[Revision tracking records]
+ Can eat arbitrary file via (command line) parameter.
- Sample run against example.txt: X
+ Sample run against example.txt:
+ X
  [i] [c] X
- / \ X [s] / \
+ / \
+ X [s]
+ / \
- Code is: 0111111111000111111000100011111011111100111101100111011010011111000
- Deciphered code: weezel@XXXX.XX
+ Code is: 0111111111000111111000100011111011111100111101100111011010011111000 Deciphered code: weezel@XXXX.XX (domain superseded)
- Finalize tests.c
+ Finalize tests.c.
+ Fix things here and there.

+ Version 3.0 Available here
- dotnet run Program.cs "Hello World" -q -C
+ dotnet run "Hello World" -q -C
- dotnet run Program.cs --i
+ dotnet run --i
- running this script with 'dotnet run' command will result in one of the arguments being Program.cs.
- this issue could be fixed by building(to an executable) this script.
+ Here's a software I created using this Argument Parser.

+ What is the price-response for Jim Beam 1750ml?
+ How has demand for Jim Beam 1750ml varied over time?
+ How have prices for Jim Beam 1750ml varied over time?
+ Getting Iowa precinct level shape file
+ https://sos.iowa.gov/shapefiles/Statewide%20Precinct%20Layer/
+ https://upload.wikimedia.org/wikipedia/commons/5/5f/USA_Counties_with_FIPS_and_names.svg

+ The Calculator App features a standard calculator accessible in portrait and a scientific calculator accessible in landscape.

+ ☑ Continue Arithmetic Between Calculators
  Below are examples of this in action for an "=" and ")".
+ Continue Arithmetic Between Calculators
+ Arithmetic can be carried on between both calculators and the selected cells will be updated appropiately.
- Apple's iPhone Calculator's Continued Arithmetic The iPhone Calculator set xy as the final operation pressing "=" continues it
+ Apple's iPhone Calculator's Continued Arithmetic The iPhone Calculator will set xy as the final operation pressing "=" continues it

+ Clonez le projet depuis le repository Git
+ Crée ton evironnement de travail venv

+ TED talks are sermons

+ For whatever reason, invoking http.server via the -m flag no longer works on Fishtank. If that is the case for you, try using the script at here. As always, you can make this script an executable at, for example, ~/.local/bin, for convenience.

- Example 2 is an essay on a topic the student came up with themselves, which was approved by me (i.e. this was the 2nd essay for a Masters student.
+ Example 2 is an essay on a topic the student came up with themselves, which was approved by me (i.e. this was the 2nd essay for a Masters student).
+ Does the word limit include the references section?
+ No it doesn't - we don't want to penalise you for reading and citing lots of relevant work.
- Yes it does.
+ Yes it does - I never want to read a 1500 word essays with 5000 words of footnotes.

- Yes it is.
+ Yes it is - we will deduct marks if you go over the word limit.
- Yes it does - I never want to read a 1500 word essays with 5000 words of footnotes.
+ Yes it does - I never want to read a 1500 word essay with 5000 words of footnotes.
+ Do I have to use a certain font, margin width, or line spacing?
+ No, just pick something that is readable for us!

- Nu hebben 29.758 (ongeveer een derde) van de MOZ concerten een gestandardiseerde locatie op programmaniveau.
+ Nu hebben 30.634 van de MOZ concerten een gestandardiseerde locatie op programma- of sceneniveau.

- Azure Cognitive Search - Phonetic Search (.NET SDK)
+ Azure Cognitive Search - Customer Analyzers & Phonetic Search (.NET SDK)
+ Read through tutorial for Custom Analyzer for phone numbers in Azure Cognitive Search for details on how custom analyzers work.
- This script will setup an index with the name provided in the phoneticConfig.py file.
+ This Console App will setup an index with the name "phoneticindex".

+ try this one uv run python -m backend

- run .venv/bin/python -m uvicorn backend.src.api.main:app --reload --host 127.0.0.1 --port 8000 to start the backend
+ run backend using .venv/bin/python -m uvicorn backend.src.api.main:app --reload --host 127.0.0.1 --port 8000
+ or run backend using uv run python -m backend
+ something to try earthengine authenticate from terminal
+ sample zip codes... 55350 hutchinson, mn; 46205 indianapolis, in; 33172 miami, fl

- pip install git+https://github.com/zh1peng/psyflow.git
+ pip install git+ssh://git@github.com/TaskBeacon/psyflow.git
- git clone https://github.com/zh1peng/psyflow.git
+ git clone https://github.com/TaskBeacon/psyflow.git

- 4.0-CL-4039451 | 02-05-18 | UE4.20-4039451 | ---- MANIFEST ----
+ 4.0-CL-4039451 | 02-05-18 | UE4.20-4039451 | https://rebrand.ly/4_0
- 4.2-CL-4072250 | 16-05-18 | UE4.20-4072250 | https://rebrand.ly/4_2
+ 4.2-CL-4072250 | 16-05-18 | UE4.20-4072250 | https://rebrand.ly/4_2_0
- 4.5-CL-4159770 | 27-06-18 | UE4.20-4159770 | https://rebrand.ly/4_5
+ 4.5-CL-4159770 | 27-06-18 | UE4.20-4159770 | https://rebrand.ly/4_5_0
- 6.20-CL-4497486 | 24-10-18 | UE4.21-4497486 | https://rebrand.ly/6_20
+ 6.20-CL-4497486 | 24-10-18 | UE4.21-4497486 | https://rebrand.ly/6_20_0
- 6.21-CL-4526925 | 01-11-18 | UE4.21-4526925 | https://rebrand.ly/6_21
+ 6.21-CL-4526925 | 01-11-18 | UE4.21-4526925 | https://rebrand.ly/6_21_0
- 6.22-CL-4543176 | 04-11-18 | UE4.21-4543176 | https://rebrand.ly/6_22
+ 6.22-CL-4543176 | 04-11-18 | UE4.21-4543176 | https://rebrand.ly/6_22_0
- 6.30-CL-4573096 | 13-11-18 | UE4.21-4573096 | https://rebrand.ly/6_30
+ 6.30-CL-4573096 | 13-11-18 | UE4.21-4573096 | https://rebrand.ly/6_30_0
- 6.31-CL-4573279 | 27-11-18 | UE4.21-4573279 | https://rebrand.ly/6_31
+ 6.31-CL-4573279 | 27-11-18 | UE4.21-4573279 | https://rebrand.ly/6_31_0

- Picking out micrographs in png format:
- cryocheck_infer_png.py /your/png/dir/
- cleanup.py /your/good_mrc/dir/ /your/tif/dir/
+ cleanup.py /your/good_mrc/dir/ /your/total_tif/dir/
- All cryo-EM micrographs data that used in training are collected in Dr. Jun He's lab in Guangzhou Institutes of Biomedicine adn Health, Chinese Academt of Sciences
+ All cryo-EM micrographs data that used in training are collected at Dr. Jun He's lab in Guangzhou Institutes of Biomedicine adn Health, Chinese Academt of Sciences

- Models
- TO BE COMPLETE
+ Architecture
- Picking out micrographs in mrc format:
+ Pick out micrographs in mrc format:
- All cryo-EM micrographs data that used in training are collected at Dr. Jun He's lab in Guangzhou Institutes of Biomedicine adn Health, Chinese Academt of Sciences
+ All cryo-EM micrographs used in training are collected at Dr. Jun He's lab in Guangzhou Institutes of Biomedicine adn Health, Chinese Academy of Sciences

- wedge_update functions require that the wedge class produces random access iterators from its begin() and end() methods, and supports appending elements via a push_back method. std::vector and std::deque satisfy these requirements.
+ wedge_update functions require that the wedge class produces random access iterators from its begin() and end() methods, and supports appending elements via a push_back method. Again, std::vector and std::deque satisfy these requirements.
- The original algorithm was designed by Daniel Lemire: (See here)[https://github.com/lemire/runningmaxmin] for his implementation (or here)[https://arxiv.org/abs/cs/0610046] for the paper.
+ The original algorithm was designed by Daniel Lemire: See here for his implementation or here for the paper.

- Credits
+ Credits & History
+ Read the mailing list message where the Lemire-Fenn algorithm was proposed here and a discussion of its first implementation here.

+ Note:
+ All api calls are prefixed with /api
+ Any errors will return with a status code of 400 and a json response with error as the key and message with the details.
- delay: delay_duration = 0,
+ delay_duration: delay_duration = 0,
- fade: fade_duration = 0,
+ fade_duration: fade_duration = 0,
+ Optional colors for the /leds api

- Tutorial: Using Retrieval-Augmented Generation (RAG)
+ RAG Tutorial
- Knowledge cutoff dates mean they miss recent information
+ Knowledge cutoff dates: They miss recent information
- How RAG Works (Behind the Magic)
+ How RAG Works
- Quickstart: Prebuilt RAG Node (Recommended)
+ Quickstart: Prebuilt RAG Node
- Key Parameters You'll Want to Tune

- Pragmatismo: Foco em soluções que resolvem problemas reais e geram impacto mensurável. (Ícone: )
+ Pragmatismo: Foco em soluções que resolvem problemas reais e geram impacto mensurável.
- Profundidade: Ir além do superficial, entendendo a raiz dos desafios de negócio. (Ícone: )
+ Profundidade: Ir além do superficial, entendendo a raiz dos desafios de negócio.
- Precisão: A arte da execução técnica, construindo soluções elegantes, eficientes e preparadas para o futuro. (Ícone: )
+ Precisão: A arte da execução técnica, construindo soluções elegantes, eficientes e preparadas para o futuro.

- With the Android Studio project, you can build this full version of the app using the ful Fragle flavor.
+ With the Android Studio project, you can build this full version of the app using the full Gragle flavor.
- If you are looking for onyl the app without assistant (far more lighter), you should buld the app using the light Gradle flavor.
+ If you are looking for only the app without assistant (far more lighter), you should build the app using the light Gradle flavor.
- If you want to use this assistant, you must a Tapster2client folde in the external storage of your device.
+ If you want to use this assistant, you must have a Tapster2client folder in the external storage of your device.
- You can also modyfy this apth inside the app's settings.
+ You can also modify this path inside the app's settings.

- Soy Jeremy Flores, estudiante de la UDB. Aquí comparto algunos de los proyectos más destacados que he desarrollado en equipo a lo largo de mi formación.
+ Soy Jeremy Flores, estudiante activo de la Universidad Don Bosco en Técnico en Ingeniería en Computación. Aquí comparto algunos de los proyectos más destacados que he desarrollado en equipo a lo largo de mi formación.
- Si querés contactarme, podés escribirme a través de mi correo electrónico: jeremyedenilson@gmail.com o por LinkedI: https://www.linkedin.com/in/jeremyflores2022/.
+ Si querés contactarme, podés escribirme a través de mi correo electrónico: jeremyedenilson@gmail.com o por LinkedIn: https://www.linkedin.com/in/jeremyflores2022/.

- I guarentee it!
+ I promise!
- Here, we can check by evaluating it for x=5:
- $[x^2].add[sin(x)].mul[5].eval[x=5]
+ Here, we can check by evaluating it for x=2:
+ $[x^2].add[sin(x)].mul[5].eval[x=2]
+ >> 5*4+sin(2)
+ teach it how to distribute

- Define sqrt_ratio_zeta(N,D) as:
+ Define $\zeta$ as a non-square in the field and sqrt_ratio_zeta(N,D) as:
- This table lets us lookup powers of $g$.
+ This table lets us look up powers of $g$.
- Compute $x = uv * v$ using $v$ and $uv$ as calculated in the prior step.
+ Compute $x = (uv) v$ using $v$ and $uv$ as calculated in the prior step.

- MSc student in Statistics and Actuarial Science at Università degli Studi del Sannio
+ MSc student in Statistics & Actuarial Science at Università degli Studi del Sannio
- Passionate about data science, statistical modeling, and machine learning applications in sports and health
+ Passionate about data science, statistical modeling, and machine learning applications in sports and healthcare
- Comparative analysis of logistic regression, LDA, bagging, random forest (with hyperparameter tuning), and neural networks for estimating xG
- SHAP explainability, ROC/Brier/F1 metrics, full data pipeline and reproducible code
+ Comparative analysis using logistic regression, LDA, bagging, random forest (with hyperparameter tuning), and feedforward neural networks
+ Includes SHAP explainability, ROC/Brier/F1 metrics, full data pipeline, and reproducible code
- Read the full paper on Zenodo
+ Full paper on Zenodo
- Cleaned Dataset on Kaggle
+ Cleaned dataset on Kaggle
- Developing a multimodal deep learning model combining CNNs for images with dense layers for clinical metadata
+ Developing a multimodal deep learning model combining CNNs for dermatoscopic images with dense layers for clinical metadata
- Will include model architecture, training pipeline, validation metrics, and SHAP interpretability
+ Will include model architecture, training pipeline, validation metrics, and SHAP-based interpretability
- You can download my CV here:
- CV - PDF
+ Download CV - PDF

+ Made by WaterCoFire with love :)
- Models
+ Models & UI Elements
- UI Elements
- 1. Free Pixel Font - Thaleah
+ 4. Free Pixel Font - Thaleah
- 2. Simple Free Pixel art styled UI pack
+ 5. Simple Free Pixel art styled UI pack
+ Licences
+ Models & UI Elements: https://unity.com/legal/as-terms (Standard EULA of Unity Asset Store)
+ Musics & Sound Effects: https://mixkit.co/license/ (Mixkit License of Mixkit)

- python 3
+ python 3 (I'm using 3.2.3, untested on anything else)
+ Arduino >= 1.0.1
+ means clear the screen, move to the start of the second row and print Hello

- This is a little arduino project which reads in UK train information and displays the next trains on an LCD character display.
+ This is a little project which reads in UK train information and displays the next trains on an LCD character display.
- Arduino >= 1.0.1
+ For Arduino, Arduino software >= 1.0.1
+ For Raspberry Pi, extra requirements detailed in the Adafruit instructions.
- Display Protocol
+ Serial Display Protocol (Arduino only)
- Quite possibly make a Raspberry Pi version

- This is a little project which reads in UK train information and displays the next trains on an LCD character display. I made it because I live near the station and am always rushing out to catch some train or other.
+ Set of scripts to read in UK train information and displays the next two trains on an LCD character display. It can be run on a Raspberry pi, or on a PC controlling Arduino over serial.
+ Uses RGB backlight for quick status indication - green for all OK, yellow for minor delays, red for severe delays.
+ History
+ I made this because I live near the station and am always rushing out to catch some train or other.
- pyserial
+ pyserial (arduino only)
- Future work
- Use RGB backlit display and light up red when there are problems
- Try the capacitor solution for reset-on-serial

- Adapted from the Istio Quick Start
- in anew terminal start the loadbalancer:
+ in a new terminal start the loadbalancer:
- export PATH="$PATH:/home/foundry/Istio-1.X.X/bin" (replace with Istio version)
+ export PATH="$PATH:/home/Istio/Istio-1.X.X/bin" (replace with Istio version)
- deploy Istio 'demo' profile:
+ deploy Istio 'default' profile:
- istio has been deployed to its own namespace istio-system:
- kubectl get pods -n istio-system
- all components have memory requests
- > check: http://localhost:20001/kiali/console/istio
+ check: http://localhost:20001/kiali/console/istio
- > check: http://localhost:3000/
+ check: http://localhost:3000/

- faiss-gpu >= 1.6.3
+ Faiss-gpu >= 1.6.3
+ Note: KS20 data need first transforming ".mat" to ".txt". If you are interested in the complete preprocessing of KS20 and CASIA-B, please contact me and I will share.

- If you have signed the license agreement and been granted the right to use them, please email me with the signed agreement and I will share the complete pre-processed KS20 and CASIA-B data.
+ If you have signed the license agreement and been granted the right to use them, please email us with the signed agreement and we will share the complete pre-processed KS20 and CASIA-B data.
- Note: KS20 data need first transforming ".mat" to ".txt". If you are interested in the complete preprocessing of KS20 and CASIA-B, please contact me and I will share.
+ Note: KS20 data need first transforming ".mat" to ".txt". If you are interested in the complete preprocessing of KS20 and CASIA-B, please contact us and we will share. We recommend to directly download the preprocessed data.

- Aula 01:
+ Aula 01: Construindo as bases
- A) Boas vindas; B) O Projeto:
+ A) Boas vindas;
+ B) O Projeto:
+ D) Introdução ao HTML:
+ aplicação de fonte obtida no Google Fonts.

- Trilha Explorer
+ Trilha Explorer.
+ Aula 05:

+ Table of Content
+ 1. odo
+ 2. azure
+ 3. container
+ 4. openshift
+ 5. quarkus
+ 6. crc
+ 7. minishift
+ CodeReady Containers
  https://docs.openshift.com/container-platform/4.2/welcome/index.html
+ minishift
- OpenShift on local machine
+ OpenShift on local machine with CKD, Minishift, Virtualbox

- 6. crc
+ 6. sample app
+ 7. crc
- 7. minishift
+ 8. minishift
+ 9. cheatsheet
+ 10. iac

Exercise details
Return only the lines of the records in which the string "futuro" appears.

Answer space
- Precisão: A arte da execução técnica, construindo soluções elegantes, eficientes e preparadas para o futuro. (Ícone: )
+ Precisão: A arte da execução técnica, construindo soluções elegantes, eficientes e preparadas para o futuro.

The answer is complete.